O que fazer? António Nunes, presidente da LBP, responde que não conhece o estado da arte da saúde, desconhece razões e motivos do outro lado, considera que a tutela, os médicos, os enfermeiros, têm de conversar. Há, porém, coisas que não são admissíveis no século XXI, em seu entender. “Não faz sentido pedir a uma corporação de bombeiros que ande 80, 100, 200 quilómetros com uma grávida. Não faz sentido que um corpo de bombeiros fique meia hora à porta de casa de uma grávida a aguardar que digam qual a maternidade para onde deve ir.” Não percebe por que razão não há uma base de dados comum, em tempo real, com as vagas das maternidades, por exemplo. “Para situações que são de crise, temos de tomar medidas de combate e mitigação de crise”, sustenta.
Organização e recursos humanos, a solução passa por estes dois níveis, para Diogo Ayres de Campos, que lembra que países, como Inglaterra, França, e alguns nórdicos, optaram por ter uma pré-triagem telefónica nas urgências de obstetrícia e ginecologia, com especialistas da área, de forma a rentabilizar tempo, meios, recursos. “Só se dirige à urgência quem tem mesmo de ser vista naquele dia, reduz-se o número de atendimentos.
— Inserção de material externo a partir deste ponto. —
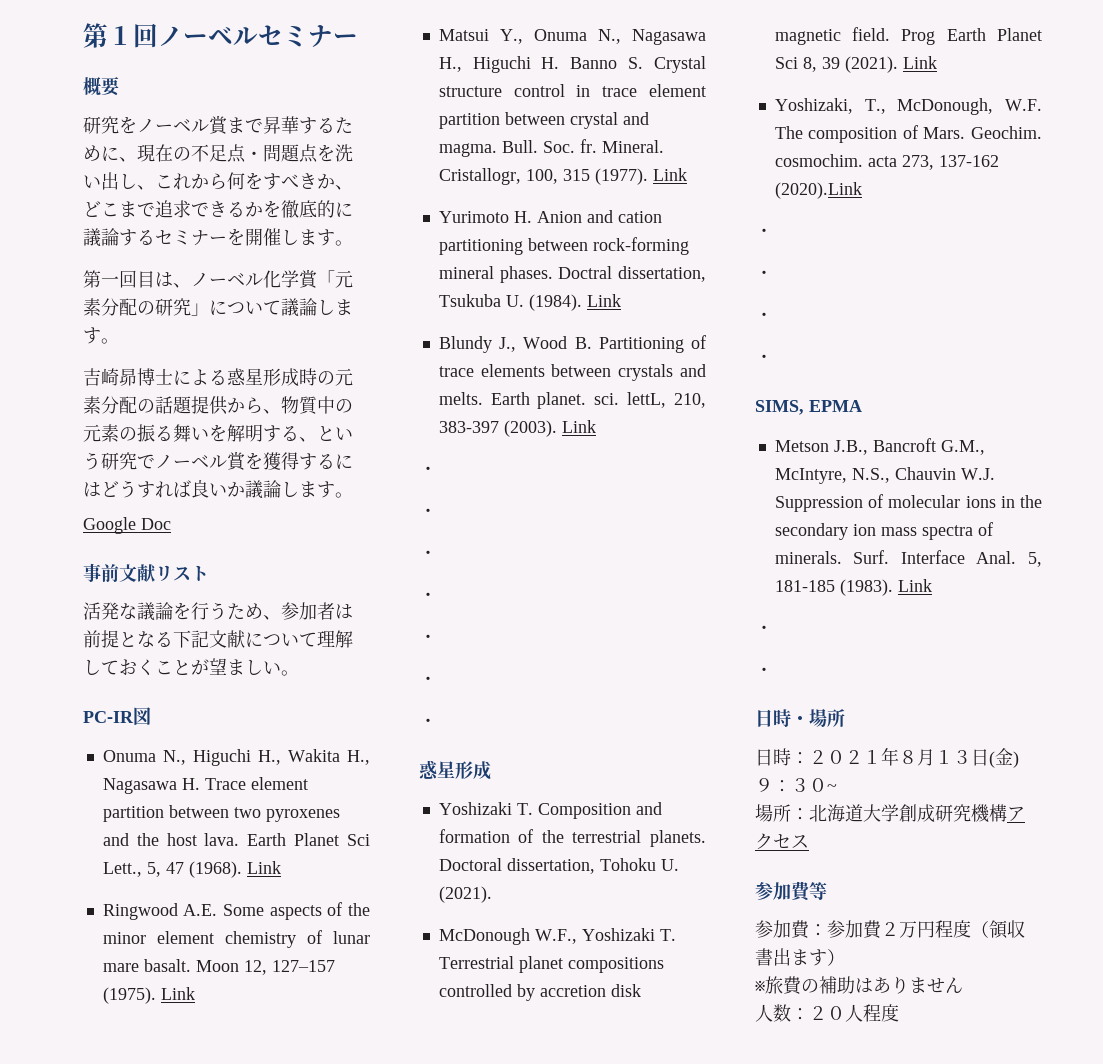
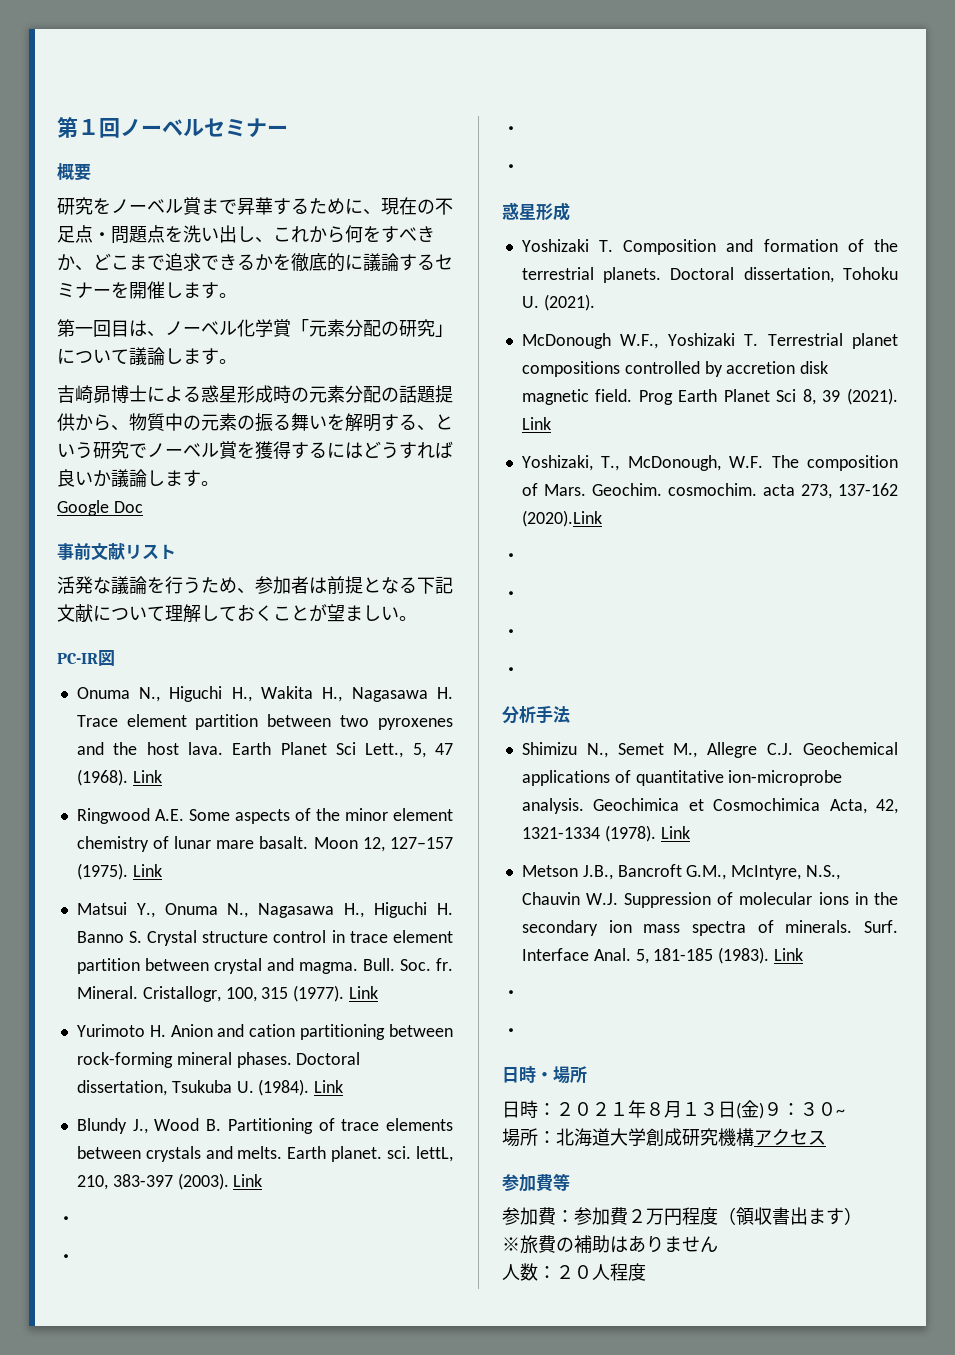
[558,266,613,279] Doctral -> [296,1052,361,1065] Doctoral
[419,634,437,643] [419,676,437,685] [419,718,437,727] // ・ // ・ // ・ -> (520, 168) none
[755,400,862,415] SIMS, EPMA -> [502,705,570,724] [521,742,898,758] [521,770,843,786] [521,798,898,814] [521,825,690,842] 分析手法 // Shimizu N., Semet M., Allegre C.J. Geochemical applications of quantitative ion-microprobe analysis. Geochimica et Cosmochimica Acta, 42, 1321-1334 (1978). Link

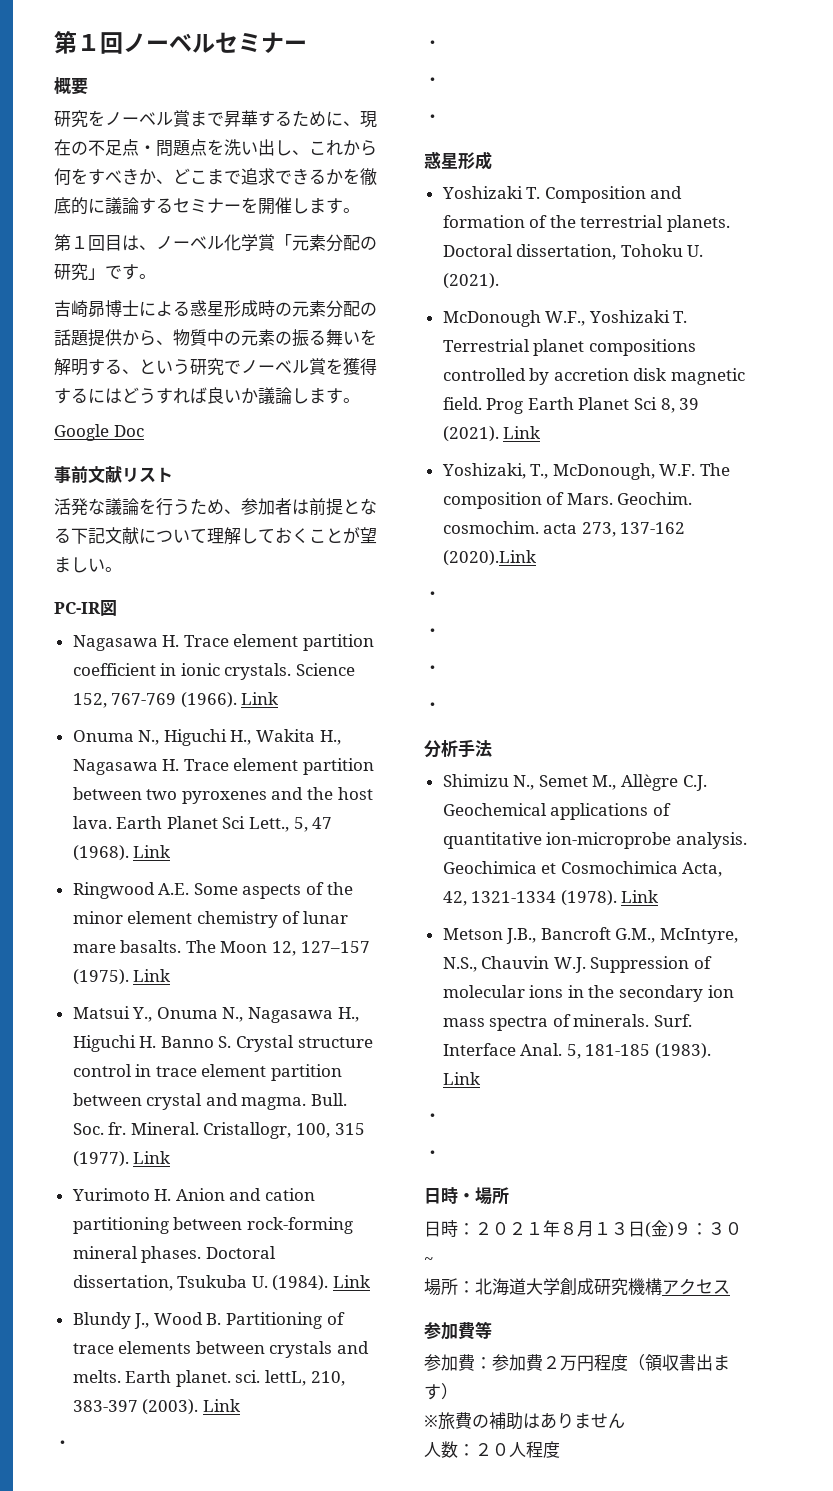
[75,327,93,335] 一 -> [71,236,88,249] １
[57,347,201,365] について議論しま -> [105,265,122,279] で
(115, 658) none -> [72,634,375,651] [72,663,356,680] [72,692,279,708] // Nagasawa H. Trace element partition coefficient in ionic crystals. Science 152, 767-769 (1966). Link
[259,836,309,849] basalt. -> [120,940,216,953] basalts. The
[707,742,758,758] Allegre -> [621,774,679,791] Allègre

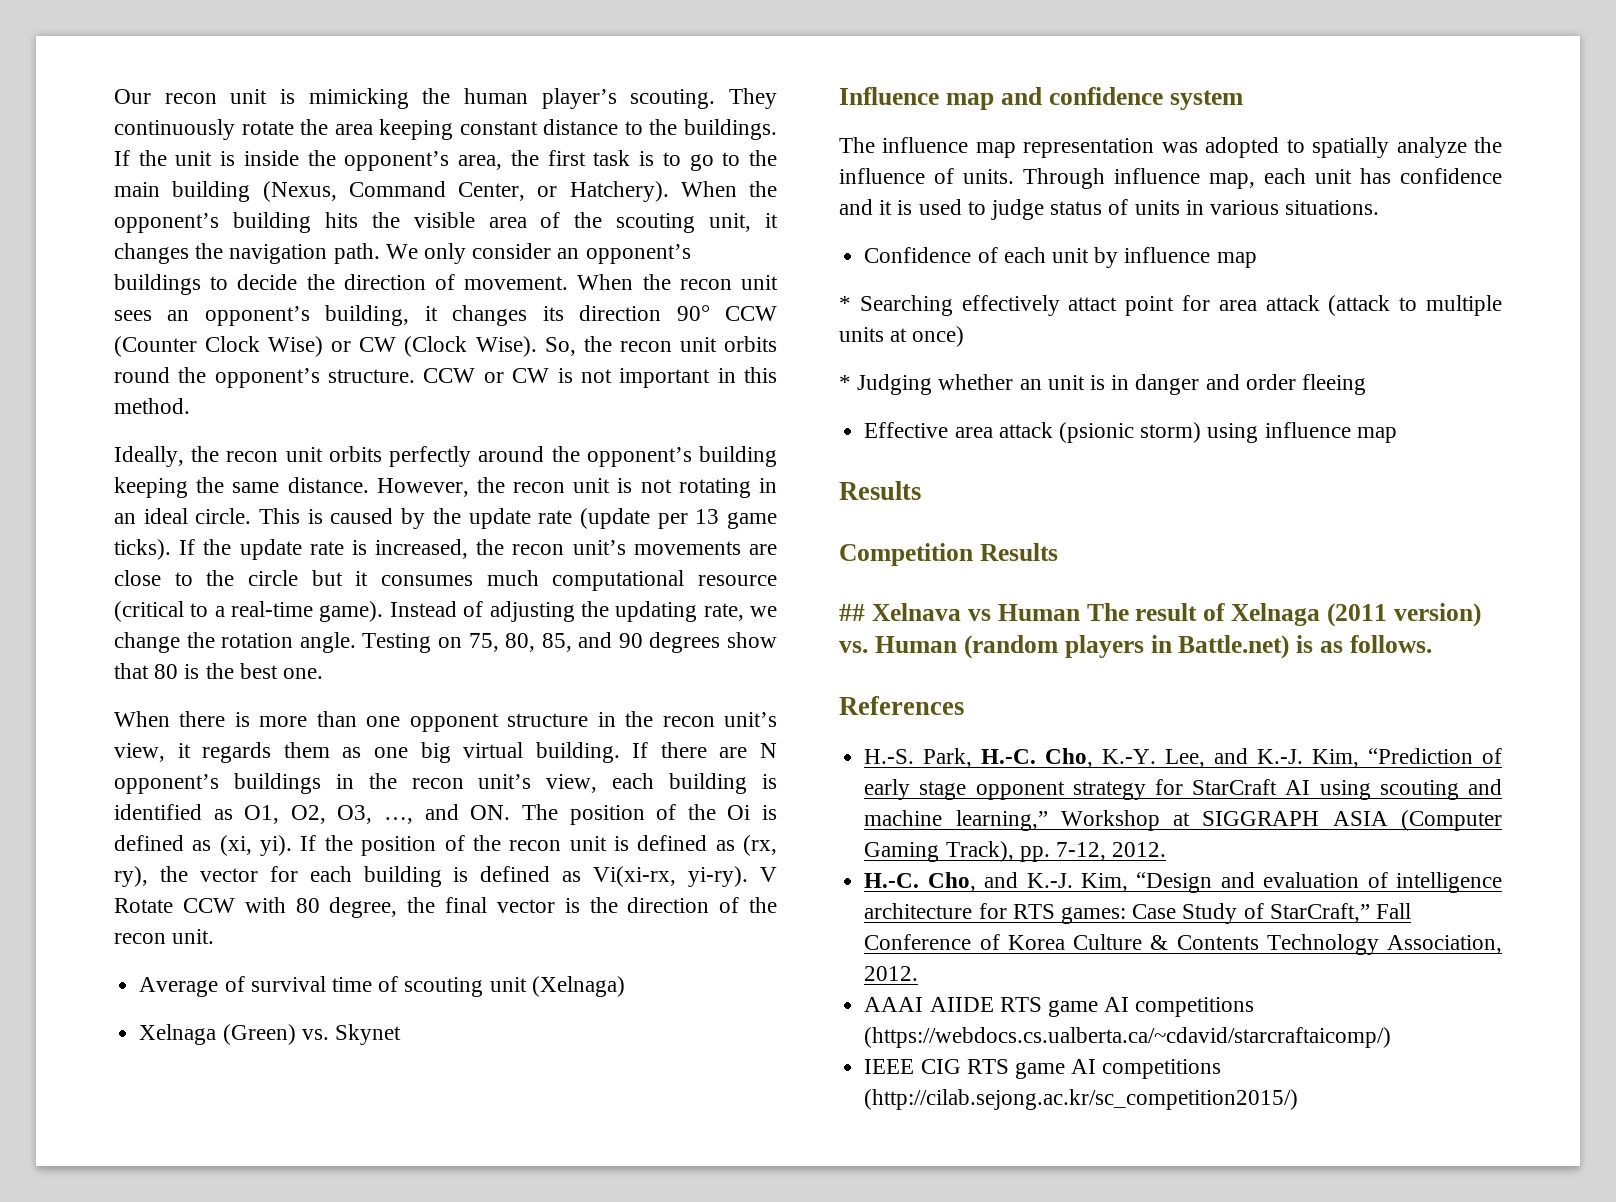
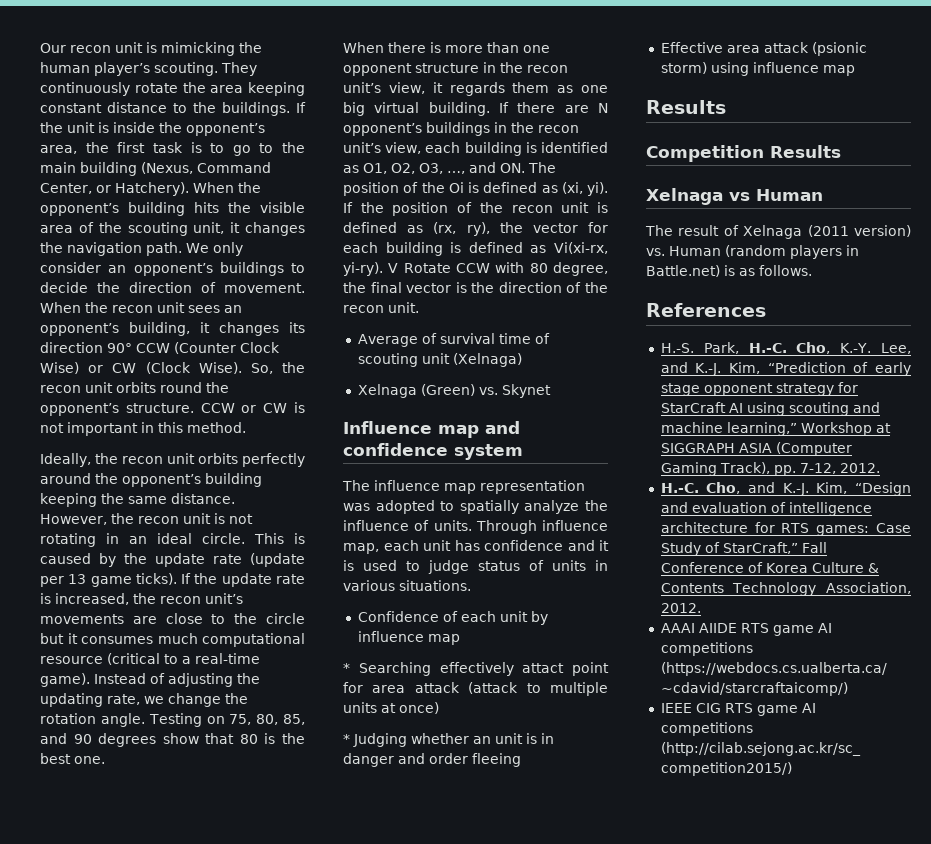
[839,603,961,621] ## Xelnava -> [646,188,723,205] Xelnaga
(1080, 612) none -> (823, 195) //

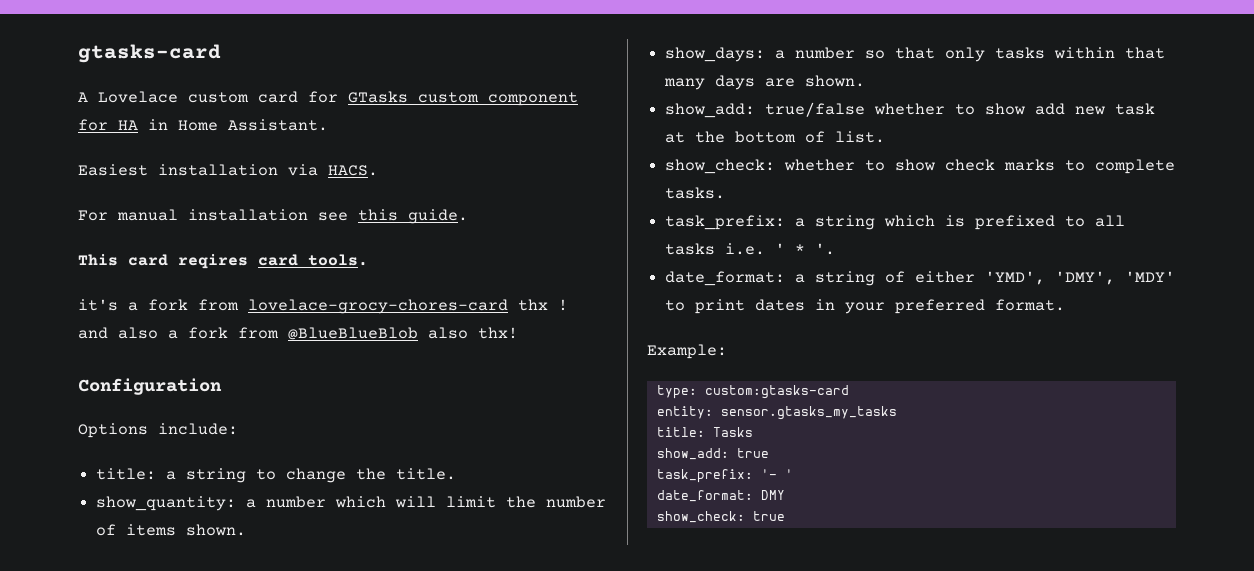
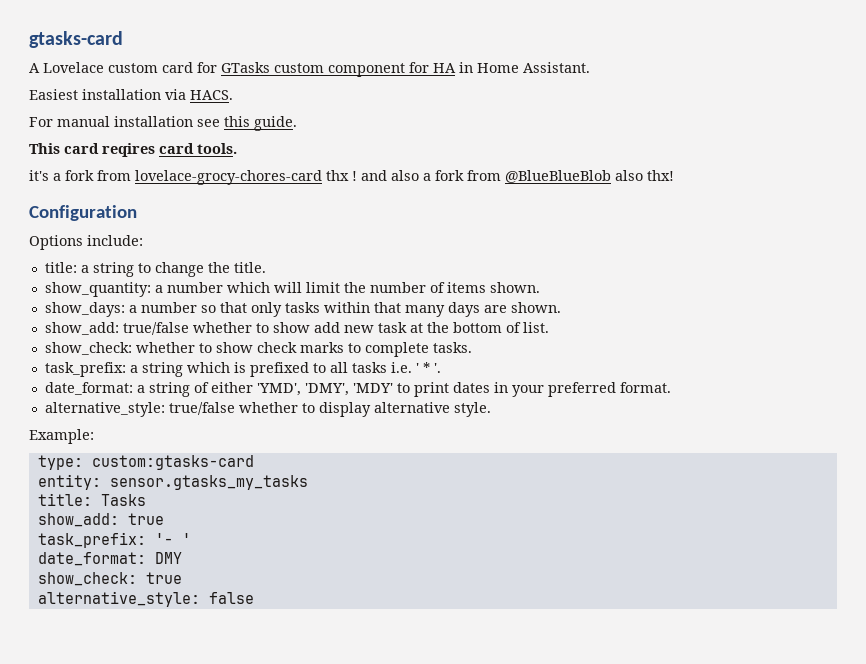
(1066, 305) none -> [44,402,491,417] // alternative_style: true/false whether to display alternative style.
(785, 516) none -> [37,591,254,607] // alternative_style: false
Tem de ser por aí.” Não bastaria formar um milhão de médicos todos os anos, se depois não se consegue retê-los no SNS, realça. Esse é outro assunto que não é de agora.
Lénia Silva, mãe de três filhos, dois nascidos em ambulâncias, lamenta o atual estado da saúde e o panorama ao pé da sua porta, em Freixo de Espada à Cinta. “Aqui está uma miséria, não temos médico de família há muito tempo, para termos uma consulta aberta é quase preciso meter um requerimento para sermos atendidos”, sublinha.
Enquanto isso, os bombeiros fazem o que podem, desdobram-se em serviços, sempre com o kit de parto nas ambulâncias, não vá a maternidade mais próxima ficar a mais de 100 quilómetros de estrada. Sempre a apagar fogos. Sempre com o coração nas mãos.